BEGIN INPUT

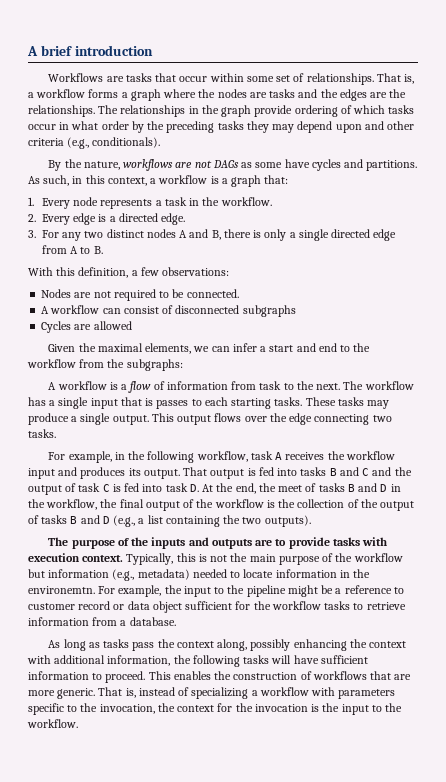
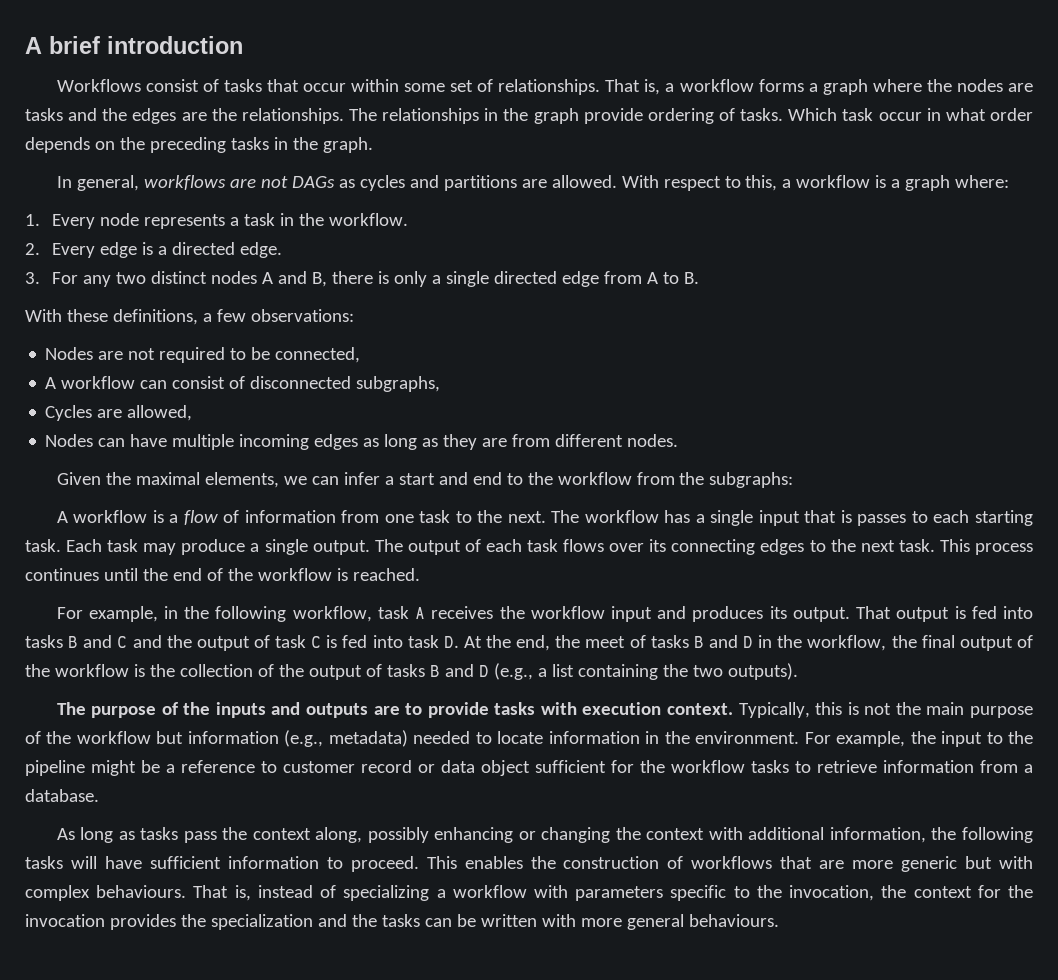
[106,76,124,82] are -> [145,79,219,92] consist of
[353,105,415,114] which tasks -> [740,108,874,121] tasks. Which task
[131,121,144,133] by -> [25,137,115,153] depends on
[246,121,415,133] [28,137,161,149] [48,159,120,171] they may depend upon and other criteria (e.g., conditionals). // By the nature, -> [273,137,373,153] [56,175,139,191] in the graph. // In general,
[255,159,418,171] [28,175,147,186] some have cycles and partitions. As such, in this context, -> [359,175,778,191] cycles and partitions are allowed. With respect to this,
[264,175,289,184] that: -> [955,175,1010,188] where:
[56,267,129,278] this definition, -> [66,309,198,325] these definitions,
[186,289,239,298] connected. -> [275,347,361,363] connected,
[242,305,296,317] subgraphs -> [356,376,441,392] subgraphs,
[93,321,132,330] allowed -> [127,405,193,421] [45,434,679,450] allowed, // Nodes can have multiple incoming edges as long as they are from different nodes.
(257, 385) none -> [384,514,414,523] one
[274,397,364,406] tasks. These tasks -> [25,539,139,552] task. Each task
[151,413,392,425] [28,429,56,438] This output flows over the edge connecting two tasks. -> [374,539,1033,555] [25,568,420,581] The output of each task flows over its connecting edges to the next task. This process continues until the end of the workflow is reached.
[28,586,95,594] environemtn. -> [695,731,800,744] environment.
(347, 645) none -> [518,827,611,843] or changing
[57,688,96,699] generic. -> [901,856,1033,872] [25,885,187,901] generic but with complex behaviours.
[311,703,403,715] [27,719,78,728] is the input to the workflow. -> [109,914,779,930] provides the specialization and the tasks can be written with more general behaviours.

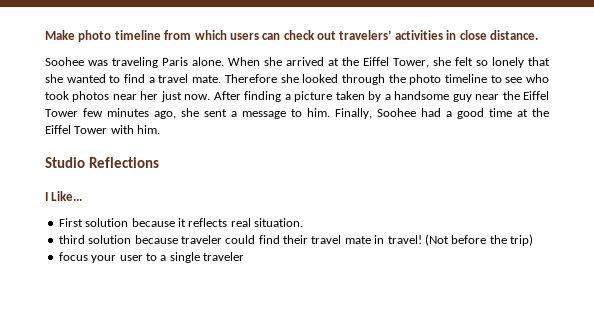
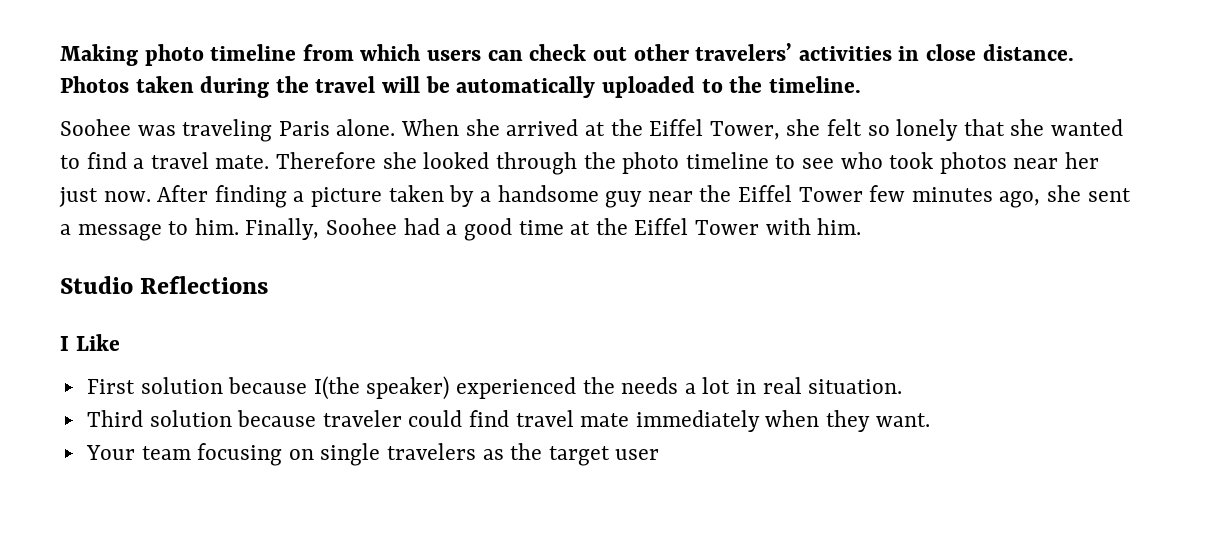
[45,30,75,40] Make -> [60,44,138,66] Making
(336, 35) none -> [633,44,689,61] other
(538, 35) none -> [60,76,861,98] Photos taken during the travel will be automatically uploaded to the timeline.
[51,191,83,201] Like... -> [75,334,120,351] Like
[177,218,228,227] it reflects -> [313,376,757,400] I(the speaker) experienced the needs a lot in
[58,235,85,244] third -> [86,410,143,427] Third
[283,235,308,244] their -> (510, 418) none
[374,234,533,246] [58,252,244,263] in travel! (Not before the trip) // focus your user to a single traveler -> [635,410,930,432] [85,443,660,466] immediately when they want. // Your team focusing on single travelers as the target user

END INPUT

TASK INSTRUCTIONS:
Give back exactly the lines from the one containing "[311,703,403,715] [27,719,78,728] is" through the last line above, both included, and none of the pictures.

WRITTEN RESPONSE:
[311,703,403,715] [27,719,78,728] is the input to the workflow. -> [109,914,779,930] provides the specialization and the tasks can be written with more general behaviours.

[45,30,75,40] Make -> [60,44,138,66] Making
(336, 35) none -> [633,44,689,61] other
(538, 35) none -> [60,76,861,98] Photos taken during the travel will be automatically uploaded to the timeline.
[51,191,83,201] Like... -> [75,334,120,351] Like
[177,218,228,227] it reflects -> [313,376,757,400] I(the speaker) experienced the needs a lot in
[58,235,85,244] third -> [86,410,143,427] Third
[283,235,308,244] their -> (510, 418) none
[374,234,533,246] [58,252,244,263] in travel! (Not before the trip) // focus your user to a single traveler -> [635,410,930,432] [85,443,660,466] immediately when they want. // Your team focusing on single travelers as the target user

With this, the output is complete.